» WHAT IS EXPECTED
Write down every entry once more, exactly as it reads.

» EXCERPTED RECORDS
◇ ◇ ◇ ◇

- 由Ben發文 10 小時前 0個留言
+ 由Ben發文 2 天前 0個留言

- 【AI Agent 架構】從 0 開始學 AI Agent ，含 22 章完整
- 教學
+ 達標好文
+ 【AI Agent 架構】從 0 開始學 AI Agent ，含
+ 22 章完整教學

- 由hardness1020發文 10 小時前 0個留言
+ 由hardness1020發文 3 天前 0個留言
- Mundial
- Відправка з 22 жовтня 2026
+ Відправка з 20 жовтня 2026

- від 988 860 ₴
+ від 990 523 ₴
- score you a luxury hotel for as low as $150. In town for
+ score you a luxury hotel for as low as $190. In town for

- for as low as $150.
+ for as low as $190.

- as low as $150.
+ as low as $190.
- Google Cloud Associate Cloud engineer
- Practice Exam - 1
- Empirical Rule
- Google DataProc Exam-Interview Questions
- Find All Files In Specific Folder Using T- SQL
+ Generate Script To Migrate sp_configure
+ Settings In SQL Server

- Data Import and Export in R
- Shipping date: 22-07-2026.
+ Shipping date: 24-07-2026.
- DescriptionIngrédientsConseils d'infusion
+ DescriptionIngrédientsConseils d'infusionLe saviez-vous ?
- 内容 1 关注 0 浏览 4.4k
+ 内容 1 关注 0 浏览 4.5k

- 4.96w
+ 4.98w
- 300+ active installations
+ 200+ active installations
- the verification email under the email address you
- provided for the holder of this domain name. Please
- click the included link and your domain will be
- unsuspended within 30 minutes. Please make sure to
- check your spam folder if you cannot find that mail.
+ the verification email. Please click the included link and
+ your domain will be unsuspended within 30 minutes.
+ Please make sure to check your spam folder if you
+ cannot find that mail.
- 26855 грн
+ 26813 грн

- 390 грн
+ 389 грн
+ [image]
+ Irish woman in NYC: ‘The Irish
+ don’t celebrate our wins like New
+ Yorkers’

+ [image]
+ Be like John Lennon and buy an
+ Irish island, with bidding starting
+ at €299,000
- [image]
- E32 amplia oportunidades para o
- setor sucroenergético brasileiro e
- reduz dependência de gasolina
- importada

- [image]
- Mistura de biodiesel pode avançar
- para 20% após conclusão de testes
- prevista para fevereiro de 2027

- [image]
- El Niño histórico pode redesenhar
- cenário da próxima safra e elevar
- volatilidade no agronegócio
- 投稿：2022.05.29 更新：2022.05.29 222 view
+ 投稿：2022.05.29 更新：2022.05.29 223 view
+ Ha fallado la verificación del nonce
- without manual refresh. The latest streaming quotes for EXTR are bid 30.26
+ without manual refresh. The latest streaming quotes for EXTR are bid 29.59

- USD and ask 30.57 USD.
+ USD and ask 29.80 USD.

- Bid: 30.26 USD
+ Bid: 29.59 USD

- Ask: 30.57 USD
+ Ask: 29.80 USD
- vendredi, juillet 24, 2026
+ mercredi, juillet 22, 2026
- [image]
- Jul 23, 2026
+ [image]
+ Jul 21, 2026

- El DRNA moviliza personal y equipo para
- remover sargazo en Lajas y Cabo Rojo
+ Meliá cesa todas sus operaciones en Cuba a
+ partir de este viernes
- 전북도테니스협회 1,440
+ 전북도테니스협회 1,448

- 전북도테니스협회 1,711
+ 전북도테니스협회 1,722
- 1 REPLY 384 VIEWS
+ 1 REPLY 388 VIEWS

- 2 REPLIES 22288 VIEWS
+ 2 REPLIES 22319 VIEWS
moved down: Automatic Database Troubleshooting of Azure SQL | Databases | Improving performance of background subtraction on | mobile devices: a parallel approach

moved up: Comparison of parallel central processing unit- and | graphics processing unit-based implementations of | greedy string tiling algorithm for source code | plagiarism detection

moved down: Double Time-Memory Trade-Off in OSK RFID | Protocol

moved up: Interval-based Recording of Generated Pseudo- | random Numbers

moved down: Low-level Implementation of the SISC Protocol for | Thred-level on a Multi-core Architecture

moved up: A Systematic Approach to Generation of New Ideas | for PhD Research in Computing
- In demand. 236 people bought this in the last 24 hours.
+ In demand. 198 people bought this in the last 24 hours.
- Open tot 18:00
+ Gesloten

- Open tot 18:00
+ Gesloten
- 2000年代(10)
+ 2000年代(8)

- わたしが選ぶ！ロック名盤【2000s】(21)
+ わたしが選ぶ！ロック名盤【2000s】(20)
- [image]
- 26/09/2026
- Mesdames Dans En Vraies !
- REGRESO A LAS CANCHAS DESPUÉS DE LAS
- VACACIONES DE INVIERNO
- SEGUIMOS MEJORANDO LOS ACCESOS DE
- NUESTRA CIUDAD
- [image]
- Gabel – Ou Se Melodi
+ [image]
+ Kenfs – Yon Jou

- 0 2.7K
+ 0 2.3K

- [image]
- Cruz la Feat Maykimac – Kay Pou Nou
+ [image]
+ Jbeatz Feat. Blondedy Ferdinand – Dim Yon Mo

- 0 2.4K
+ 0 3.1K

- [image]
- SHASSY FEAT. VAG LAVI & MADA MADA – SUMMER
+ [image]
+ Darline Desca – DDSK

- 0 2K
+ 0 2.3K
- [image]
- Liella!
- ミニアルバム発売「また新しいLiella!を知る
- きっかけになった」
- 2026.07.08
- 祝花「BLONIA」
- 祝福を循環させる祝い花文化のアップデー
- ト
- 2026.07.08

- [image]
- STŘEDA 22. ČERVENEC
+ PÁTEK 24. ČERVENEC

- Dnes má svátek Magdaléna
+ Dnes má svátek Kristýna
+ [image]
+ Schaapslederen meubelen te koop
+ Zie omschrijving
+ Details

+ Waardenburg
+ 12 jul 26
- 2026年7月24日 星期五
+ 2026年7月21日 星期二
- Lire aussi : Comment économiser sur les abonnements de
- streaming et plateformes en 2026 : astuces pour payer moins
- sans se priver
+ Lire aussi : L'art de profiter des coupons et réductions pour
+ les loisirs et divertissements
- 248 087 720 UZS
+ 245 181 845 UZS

◇ ◇ ◇ ◇

» PROBLEM SOLUTION
- 由Ben發文 10 小時前 0個留言
+ 由Ben發文 2 天前 0個留言

- 【AI Agent 架構】從 0 開始學 AI Agent ，含 22 章完整
- 教學
+ 達標好文
+ 【AI Agent 架構】從 0 開始學 AI Agent ，含
+ 22 章完整教學

- 由hardness1020發文 10 小時前 0個留言
+ 由hardness1020發文 3 天前 0個留言
- Mundial
- Відправка з 22 жовтня 2026
+ Відправка з 20 жовтня 2026

- від 988 860 ₴
+ від 990 523 ₴
- score you a luxury hotel for as low as $150. In town for
+ score you a luxury hotel for as low as $190. In town for

- for as low as $150.
+ for as low as $190.

- as low as $150.
+ as low as $190.
- Google Cloud Associate Cloud engineer
- Practice Exam - 1
- Empirical Rule
- Google DataProc Exam-Interview Questions
- Find All Files In Specific Folder Using T- SQL
+ Generate Script To Migrate sp_configure
+ Settings In SQL Server

- Data Import and Export in R
- Shipping date: 22-07-2026.
+ Shipping date: 24-07-2026.
- DescriptionIngrédientsConseils d'infusion
+ DescriptionIngrédientsConseils d'infusionLe saviez-vous ?
- 内容 1 关注 0 浏览 4.4k
+ 内容 1 关注 0 浏览 4.5k

- 4.96w
+ 4.98w
- 300+ active installations
+ 200+ active installations
- the verification email under the email address you
- provided for the holder of this domain name. Please
- click the included link and your domain will be
- unsuspended within 30 minutes. Please make sure to
- check your spam folder if you cannot find that mail.
+ the verification email. Please click the included link and
+ your domain will be unsuspended within 30 minutes.
+ Please make sure to check your spam folder if you
+ cannot find that mail.
- 26855 грн
+ 26813 грн

- 390 грн
+ 389 грн
+ [image]
+ Irish woman in NYC: ‘The Irish
+ don’t celebrate our wins like New
+ Yorkers’

+ [image]
+ Be like John Lennon and buy an
+ Irish island, with bidding starting
+ at €299,000
- [image]
- E32 amplia oportunidades para o
- setor sucroenergético brasileiro e
- reduz dependência de gasolina
- importada

- [image]
- Mistura de biodiesel pode avançar
- para 20% após conclusão de testes
- prevista para fevereiro de 2027

- [image]
- El Niño histórico pode redesenhar
- cenário da próxima safra e elevar
- volatilidade no agronegócio
- 投稿：2022.05.29 更新：2022.05.29 222 view
+ 投稿：2022.05.29 更新：2022.05.29 223 view
+ Ha fallado la verificación del nonce
- without manual refresh. The latest streaming quotes for EXTR are bid 30.26
+ without manual refresh. The latest streaming quotes for EXTR are bid 29.59

- USD and ask 30.57 USD.
+ USD and ask 29.80 USD.

- Bid: 30.26 USD
+ Bid: 29.59 USD

- Ask: 30.57 USD
+ Ask: 29.80 USD
- vendredi, juillet 24, 2026
+ mercredi, juillet 22, 2026
- [image]
- Jul 23, 2026
+ [image]
+ Jul 21, 2026

- El DRNA moviliza personal y equipo para
- remover sargazo en Lajas y Cabo Rojo
+ Meliá cesa todas sus operaciones en Cuba a
+ partir de este viernes
- 전북도테니스협회 1,440
+ 전북도테니스협회 1,448

- 전북도테니스협회 1,711
+ 전북도테니스협회 1,722
- 1 REPLY 384 VIEWS
+ 1 REPLY 388 VIEWS

- 2 REPLIES 22288 VIEWS
+ 2 REPLIES 22319 VIEWS
moved down: Automatic Database Troubleshooting of Azure SQL | Databases | Improving performance of background subtraction on | mobile devices: a parallel approach

moved up: Comparison of parallel central processing unit- and | graphics processing unit-based implementations of | greedy string tiling algorithm for source code | plagiarism detection

moved down: Double Time-Memory Trade-Off in OSK RFID | Protocol

moved up: Interval-based Recording of Generated Pseudo- | random Numbers

moved down: Low-level Implementation of the SISC Protocol for | Thred-level on a Multi-core Architecture

moved up: A Systematic Approach to Generation of New Ideas | for PhD Research in Computing
- In demand. 236 people bought this in the last 24 hours.
+ In demand. 198 people bought this in the last 24 hours.
- Open tot 18:00
+ Gesloten

- Open tot 18:00
+ Gesloten
- 2000年代(10)
+ 2000年代(8)

- わたしが選ぶ！ロック名盤【2000s】(21)
+ わたしが選ぶ！ロック名盤【2000s】(20)
- [image]
- 26/09/2026
- Mesdames Dans En Vraies !
- REGRESO A LAS CANCHAS DESPUÉS DE LAS
- VACACIONES DE INVIERNO
- SEGUIMOS MEJORANDO LOS ACCESOS DE
- NUESTRA CIUDAD
- [image]
- Gabel – Ou Se Melodi
+ [image]
+ Kenfs – Yon Jou

- 0 2.7K
+ 0 2.3K

- [image]
- Cruz la Feat Maykimac – Kay Pou Nou
+ [image]
+ Jbeatz Feat. Blondedy Ferdinand – Dim Yon Mo

- 0 2.4K
+ 0 3.1K

- [image]
- SHASSY FEAT. VAG LAVI & MADA MADA – SUMMER
+ [image]
+ Darline Desca – DDSK

- 0 2K
+ 0 2.3K
- [image]
- Liella!
- ミニアルバム発売「また新しいLiella!を知る
- きっかけになった」
- 2026.07.08
- 祝花「BLONIA」
- 祝福を循環させる祝い花文化のアップデー
- ト
- 2026.07.08

- [image]
- STŘEDA 22. ČERVENEC
+ PÁTEK 24. ČERVENEC

- Dnes má svátek Magdaléna
+ Dnes má svátek Kristýna
+ [image]
+ Schaapslederen meubelen te koop
+ Zie omschrijving
+ Details

+ Waardenburg
+ 12 jul 26
- 2026年7月24日 星期五
+ 2026年7月21日 星期二
- Lire aussi : Comment économiser sur les abonnements de
- streaming et plateformes en 2026 : astuces pour payer moins
- sans se priver
+ Lire aussi : L'art de profiter des coupons et réductions pour
+ les loisirs et divertissements
- 248 087 720 UZS
+ 245 181 845 UZS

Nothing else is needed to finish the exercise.